**WHAT YOU WILL DO:**
Copy out each line of the listing below in which the string "size" occurs.
Start of Block
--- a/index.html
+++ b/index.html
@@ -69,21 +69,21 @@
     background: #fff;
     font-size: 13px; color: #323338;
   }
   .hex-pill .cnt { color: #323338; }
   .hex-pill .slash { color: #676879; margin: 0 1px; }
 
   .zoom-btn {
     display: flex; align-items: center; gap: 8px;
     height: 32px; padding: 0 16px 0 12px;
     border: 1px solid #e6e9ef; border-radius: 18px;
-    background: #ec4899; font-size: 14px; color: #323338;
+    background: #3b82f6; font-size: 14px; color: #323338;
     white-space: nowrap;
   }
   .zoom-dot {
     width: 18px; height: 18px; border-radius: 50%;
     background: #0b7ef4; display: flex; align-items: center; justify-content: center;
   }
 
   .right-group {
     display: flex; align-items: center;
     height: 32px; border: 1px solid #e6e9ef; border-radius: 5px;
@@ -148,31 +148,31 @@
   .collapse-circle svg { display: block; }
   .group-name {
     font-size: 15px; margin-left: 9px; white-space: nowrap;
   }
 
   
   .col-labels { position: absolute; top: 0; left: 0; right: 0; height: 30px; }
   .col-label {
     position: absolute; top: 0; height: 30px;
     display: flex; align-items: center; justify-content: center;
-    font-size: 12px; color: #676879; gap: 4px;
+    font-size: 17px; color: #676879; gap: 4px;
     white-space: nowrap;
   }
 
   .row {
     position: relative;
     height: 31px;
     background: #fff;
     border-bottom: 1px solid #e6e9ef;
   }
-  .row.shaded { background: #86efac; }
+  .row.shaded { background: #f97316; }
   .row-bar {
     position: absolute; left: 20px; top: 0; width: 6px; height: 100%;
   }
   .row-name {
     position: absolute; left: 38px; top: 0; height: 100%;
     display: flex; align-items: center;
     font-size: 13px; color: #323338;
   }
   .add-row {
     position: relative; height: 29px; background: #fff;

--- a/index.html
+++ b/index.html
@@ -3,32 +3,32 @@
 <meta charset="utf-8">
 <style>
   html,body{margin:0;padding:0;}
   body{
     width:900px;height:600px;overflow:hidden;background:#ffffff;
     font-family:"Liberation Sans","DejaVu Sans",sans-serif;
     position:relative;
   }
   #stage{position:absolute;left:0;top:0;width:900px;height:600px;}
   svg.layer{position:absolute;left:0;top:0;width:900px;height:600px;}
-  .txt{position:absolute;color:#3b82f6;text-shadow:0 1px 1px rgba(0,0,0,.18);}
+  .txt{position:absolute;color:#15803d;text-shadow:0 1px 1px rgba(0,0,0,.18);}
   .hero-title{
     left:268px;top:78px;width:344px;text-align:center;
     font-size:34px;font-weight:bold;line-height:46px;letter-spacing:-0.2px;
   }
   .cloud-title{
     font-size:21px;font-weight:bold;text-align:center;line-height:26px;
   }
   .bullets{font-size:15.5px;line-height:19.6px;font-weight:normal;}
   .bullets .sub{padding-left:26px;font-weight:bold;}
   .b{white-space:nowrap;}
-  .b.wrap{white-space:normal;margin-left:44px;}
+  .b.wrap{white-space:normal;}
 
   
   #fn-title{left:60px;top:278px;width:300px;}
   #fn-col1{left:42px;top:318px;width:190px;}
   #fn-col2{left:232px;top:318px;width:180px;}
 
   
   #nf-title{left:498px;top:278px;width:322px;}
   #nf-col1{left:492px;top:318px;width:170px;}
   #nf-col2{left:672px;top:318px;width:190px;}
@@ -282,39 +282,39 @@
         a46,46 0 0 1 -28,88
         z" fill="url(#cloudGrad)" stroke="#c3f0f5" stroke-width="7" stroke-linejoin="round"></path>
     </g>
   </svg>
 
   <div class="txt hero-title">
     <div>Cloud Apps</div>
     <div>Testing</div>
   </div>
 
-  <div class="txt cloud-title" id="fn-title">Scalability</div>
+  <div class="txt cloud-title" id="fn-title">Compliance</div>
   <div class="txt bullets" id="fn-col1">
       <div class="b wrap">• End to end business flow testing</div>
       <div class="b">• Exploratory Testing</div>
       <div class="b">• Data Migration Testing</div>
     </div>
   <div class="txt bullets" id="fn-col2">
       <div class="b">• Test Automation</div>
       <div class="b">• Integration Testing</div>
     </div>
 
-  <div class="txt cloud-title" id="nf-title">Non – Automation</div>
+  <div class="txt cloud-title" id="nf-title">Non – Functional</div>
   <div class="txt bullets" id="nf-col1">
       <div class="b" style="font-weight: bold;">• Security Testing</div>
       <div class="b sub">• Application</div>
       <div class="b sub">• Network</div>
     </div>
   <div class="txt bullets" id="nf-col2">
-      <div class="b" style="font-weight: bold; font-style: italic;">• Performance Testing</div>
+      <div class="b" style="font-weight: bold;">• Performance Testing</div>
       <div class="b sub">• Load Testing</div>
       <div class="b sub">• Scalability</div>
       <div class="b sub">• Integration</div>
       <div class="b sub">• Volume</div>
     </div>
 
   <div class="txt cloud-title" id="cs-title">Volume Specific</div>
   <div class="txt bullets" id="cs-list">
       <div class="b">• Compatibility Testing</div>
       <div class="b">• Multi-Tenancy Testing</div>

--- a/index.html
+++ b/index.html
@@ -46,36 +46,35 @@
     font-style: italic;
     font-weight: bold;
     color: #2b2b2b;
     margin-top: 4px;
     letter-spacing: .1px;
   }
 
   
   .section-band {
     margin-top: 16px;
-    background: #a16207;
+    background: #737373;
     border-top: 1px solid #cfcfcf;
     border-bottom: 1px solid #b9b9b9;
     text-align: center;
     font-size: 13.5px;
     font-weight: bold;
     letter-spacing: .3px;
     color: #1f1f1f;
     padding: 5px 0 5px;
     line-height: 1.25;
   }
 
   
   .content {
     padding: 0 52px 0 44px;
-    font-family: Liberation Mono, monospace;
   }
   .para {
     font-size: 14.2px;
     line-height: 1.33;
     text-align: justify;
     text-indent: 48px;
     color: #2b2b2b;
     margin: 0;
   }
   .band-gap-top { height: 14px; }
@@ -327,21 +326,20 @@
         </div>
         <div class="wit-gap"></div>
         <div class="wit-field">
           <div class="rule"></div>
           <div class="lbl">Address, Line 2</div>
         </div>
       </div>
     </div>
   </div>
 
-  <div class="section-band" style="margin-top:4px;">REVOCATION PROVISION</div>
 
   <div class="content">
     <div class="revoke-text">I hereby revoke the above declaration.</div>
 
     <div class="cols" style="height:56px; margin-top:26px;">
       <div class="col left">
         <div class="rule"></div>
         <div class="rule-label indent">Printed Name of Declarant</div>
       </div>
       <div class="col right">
End of Block
**RESPONSE FOR THIS EXERCISE:**
     font-size: 13px; color: #323338;
-    background: #ec4899; font-size: 14px; color: #323338;
+    background: #3b82f6; font-size: 14px; color: #323338;
     font-size: 15px; margin-left: 9px; white-space: nowrap;
-    font-size: 12px; color: #676879; gap: 4px;
+    font-size: 17px; color: #676879; gap: 4px;
     font-size: 13px; color: #323338;
     font-size:34px;font-weight:bold;line-height:46px;letter-spacing:-0.2px;
     font-size:21px;font-weight:bold;text-align:center;line-height:26px;
   .bullets{font-size:15.5px;line-height:19.6px;font-weight:normal;}
     font-size: 13.5px;
     font-size: 14.2px;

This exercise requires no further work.